- Interactive map of Maramagambo Forest
- Location: Bushenyi District, Western Region, Uganda
- Nearest city: Bushenyi
- Governing body: Uganda Wildlife Authority National Forestry Authority

= Maramagambo Forest =

Forest in Uganda

Maramagambo Forest is located in Bushenyi district in south western region of Uganda. It adjoins the Queen Elizabeth National Park to the north. It is jointly managed by the Uganda Wildlife Authority and the National Forestry Authority.

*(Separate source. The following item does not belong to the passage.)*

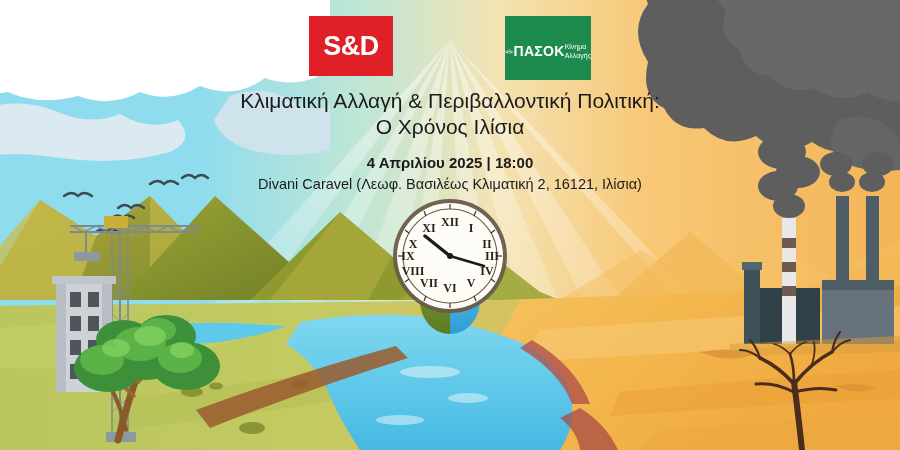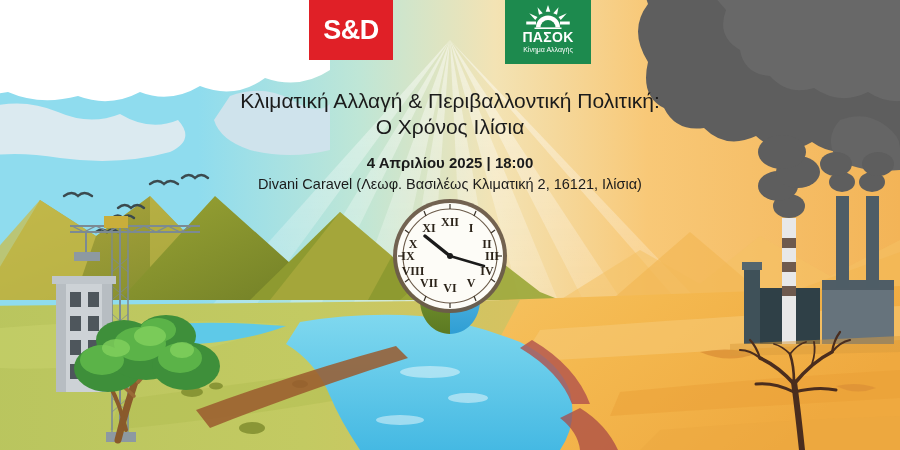"S&D" .logo-row { top: 0 -> 16px }
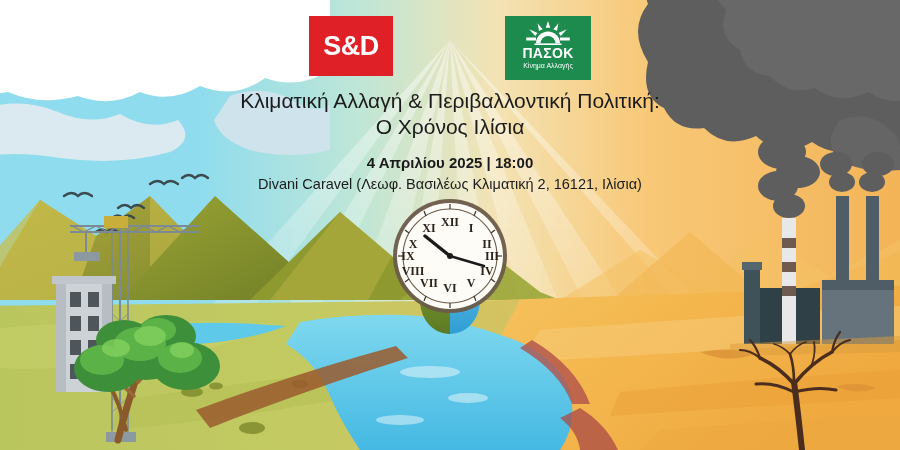"ΠΑΣΟΚ" .logo-pasok { flex-direction: column -> row }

Within the forest is a bat cave which has been the source of virulent diseases. In 1987, a tourist from the Netherlands was exposed to Marburg virus present in the bats that live in the volcanic tube cave and developed Marburg virus disease. Following this outbreak, the cave was closed until the construction of a viewing platform with support from the U.S. Centers for Disease Control and Prevention.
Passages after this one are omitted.